Male Kunming mice (20 ± 2 g) habituated in experimental conditions for 1 week were allocated to 6 groups, vehicle treated group, adenine treated group, allopurinol treated group (adenine plus allopurinol), and three fucoidan treated groups (adenine plus fucoidan), with 10 mice per group. Fucoidan was administered by gavage at dosages of 100, 150 and 200 mg/kg body mass every day, respectively, for 28 consecutive days. Dosages of adenine and allopurinol were 75 and 45 mg/kg body mass, respectively. Drug-delivery and administration time were the same as fucoidan. Animals were housed under standardized conditions in a room on a 12 h light/dark cycle with food and water available ad libitum. The current study was approved by the Animal Ethics Committee of Guangdong Ocean University, Zhanjiang, Guangdong, China.
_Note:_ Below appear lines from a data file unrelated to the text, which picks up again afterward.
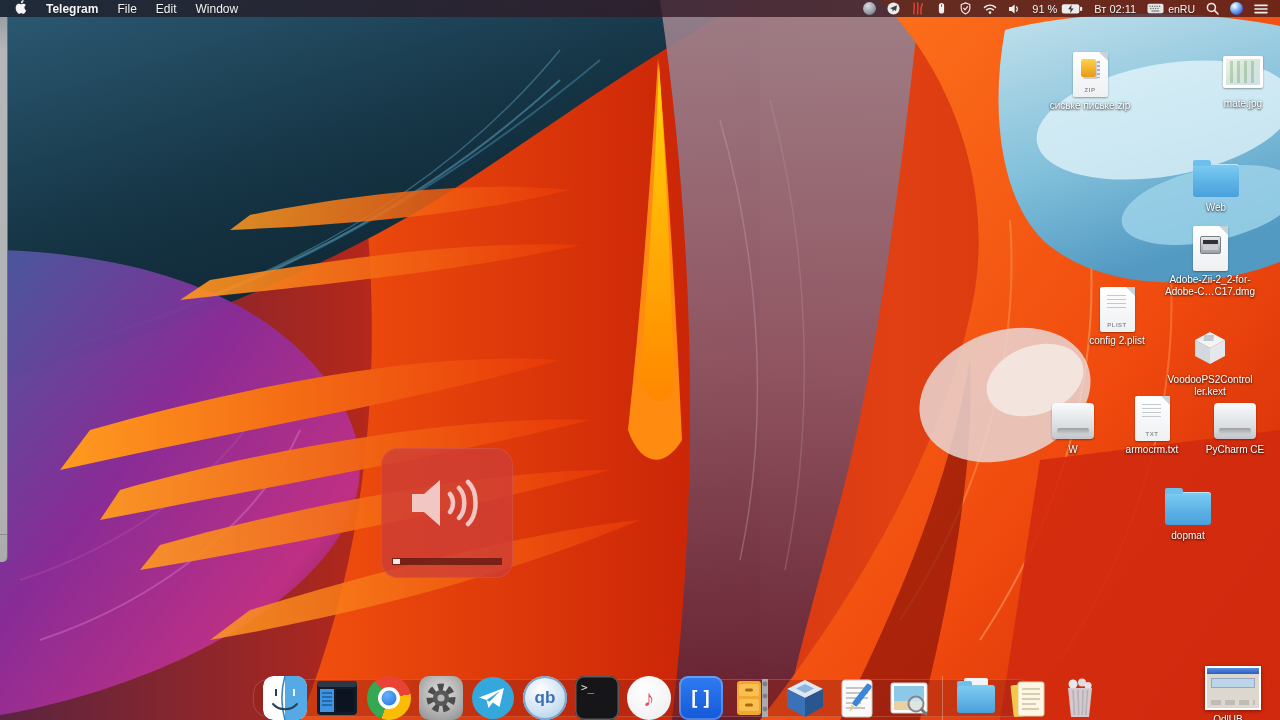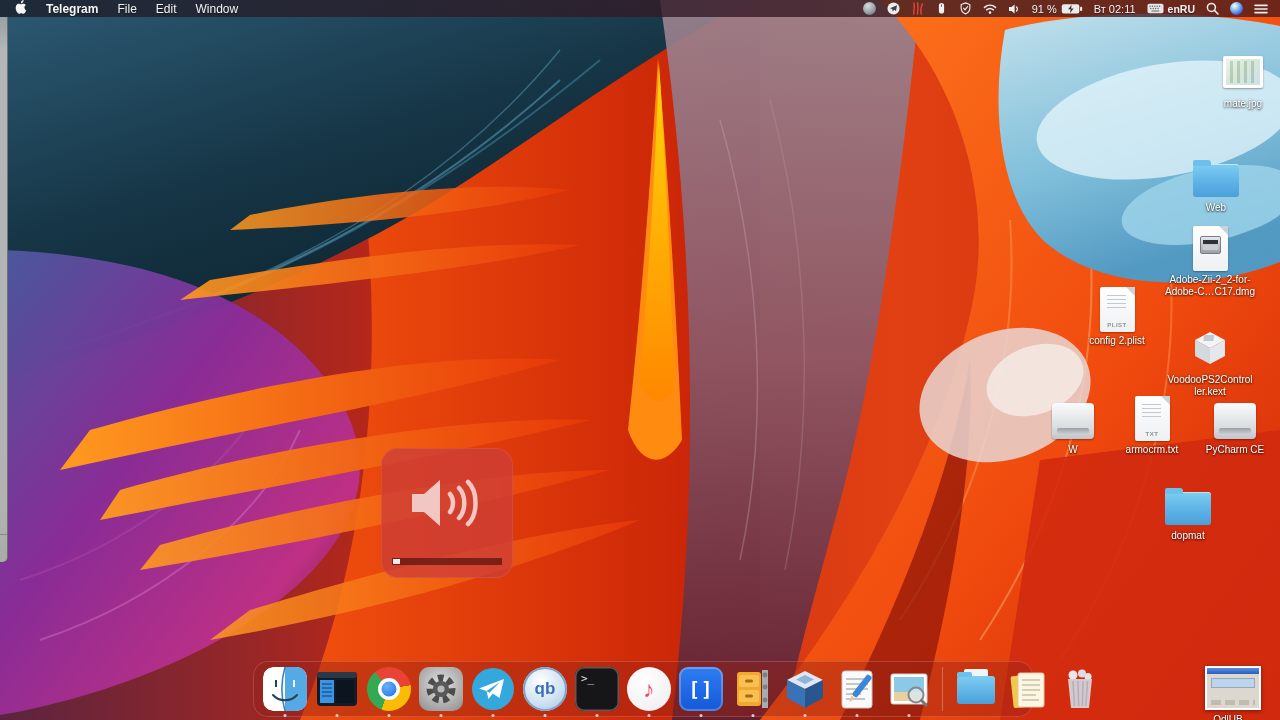--- a/index.html
+++ b/index.html
@@ -25,7 +25,7 @@
   .st-siri { width:13px; height:13px; border-radius:50%;
     background:radial-gradient(circle at 35% 30%, #ffffff, #8ac0f0 35%, #4a6ae0 68%, #202a80); }
   .batt-txt, .clock-txt, .lang-txt { white-space:nowrap; }
-  .lang-txt { font-weight:bold; font-size:10.5px; }
+  .lang-txt { font-weight:normal; font-size:10.5px; }
 
   
   .win-edge { position:absolute; left:0; top:17px; width:8px; height:545px; z-index:5;

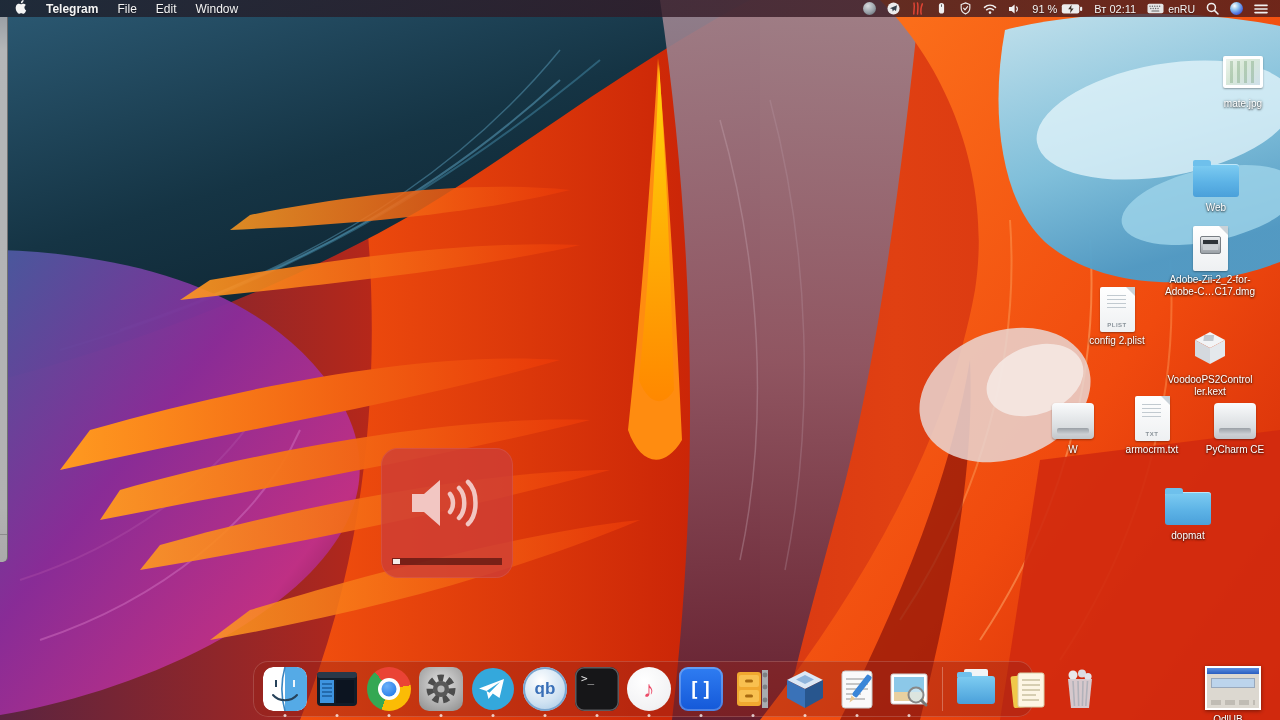--- a/index.html
+++ b/index.html
@@ -329,6 +329,15 @@
     </div>
   </div>
 
+  <div class="dicon" style="left:1042px;top:50px">
+    <div class="ic">
+        <div class="page">
+          <div class="zipper"></div>
+          <div class="badge">ZIP</div>
+        </div>
+      </div>
+    <div class="lbl">сиське письке.zip</div>
+  </div>
   <div class="dicon" style="left:1195px;top:48px">
     <div class="ic">
         <div class="imgfile">

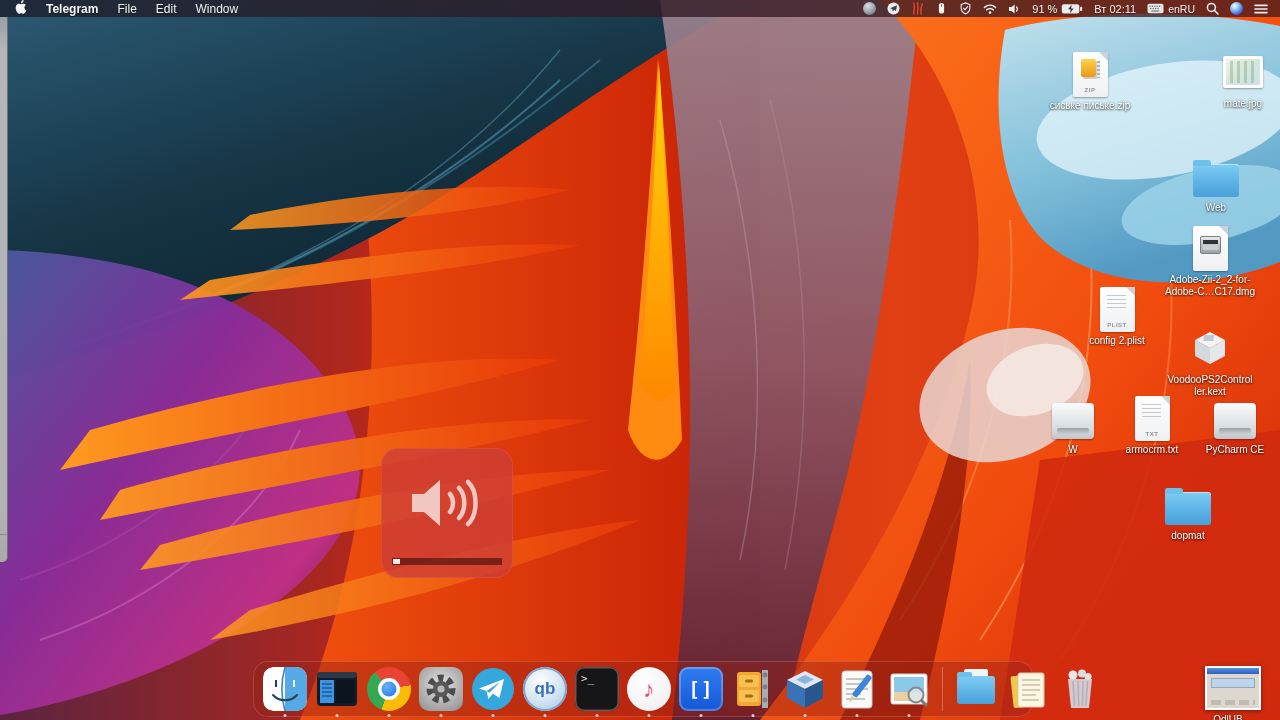--- a/index.html
+++ b/index.html
@@ -103,7 +103,7 @@
   .vseg { position:absolute; left:1px; top:1px; width:7px; height:5px; background:#f3ebe7; }
 
   
-  .dock { position:absolute; left:253px; bottom:3px; width:780px; height:56px; z-index:40;
+  .dock { position:absolute; left:253px; bottom:3px; width:780px; height:38px; z-index:40;
     border-radius:15px; background:rgba(150,34,24,.42);
     box-shadow:inset 0 0 0 1px rgba(255,255,255,.16);
     display:flex; align-items:center; padding:8px 9px; gap:6px; }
4.2. Biochemistry Analysis

Blood was stored at 4 °C and allowed to coagulate to prepare serum. Liver and left kidneys were prepared in to a homogenate in normal saline. Following centrifugation, supernatants were collected. Biochemistry indicators of serum, liver and kidney were measured with detection kits according to the manufacturer’s protocol, including contents of uric acid, urea nitrogen, creatinine, MDA, and the activities of GOT, GPT, SOD and CAT. The kits were purchased from Nanjing Jiancheng Bioengineering Institute (Nanjing, China).

4.3. Western Blot Assay

Supernatant of renal homogenates in radio immuno precipitation assay lysis buffer containing phenylmethylsulfonyl fluoride (product of Beyotime institute of Biotechnology, Shanghai, China) were added with a sample buffer and denatured in boiling water for 5 min. After sodium dodecyl sulfate polyacrylamide gel electrophoresis, protein was transferred to a nitrocellulose membrane and then probed with a matched monoclonal antibody (antibodies of NF-κB p65 (ab16502), phosph-NFκB-p65 (ab86299) and URAT1 (ab76385) from Abcam, Cambridge, MA, USA; β-actin antibody (AF0003) from Beyotime Institute of Biotechnology, Shanghai, China) that could be captured by a horseradish peroxidase conjugated secondary antibody (product of Beyotime Institite of Biotechnology, Shanghai, China). A low background chemiluminesence detection system (W028-2, product of Beyotime institute of Biotechnology, Shanghai, China) was used to visualize the membrane with the target protein. β-actin was used as the internal reference.

4.4. The Relative Organ Mass of Liver and Kidney

The relative organ mass ratio was calculated as liver or kidney mass (mg)/mouse body mass (g).

4.5. Data Statistical Analysis

Data were expressed as mean ± standard deviation, and analyzed by one-way analysis of variance using JPM software (7.0.2, SAS Institute Inc., Cary, NC, USA) and Tukey’s method. Statistical significance was set at 0.05 which were marked with an asterisk.

Acknowledgments

We thank staffs from Biochemistry Centre of Guangdong Ocean University for technical assistance.

Author Contributions

All authors were involved in this research and drafting or revising the article, and all authors approved the final version to be published. H.L. and D.Z. had full access to all of the data in the study and took responsibility for the integrity of the data and the accuracy of the data analysis. H.L. and Y.L. conceived and designed this study. H.L. and D.Z. acquired the data that were interpreted by D.Z. and P.L.

Funding

This work was supported by the Natural Science Foundation of Guangdong Province, China [2016A030313753], and the National Natural Science Foundation of China [31171667].

Conflicts of Interest

The authors declare no conflict of interest.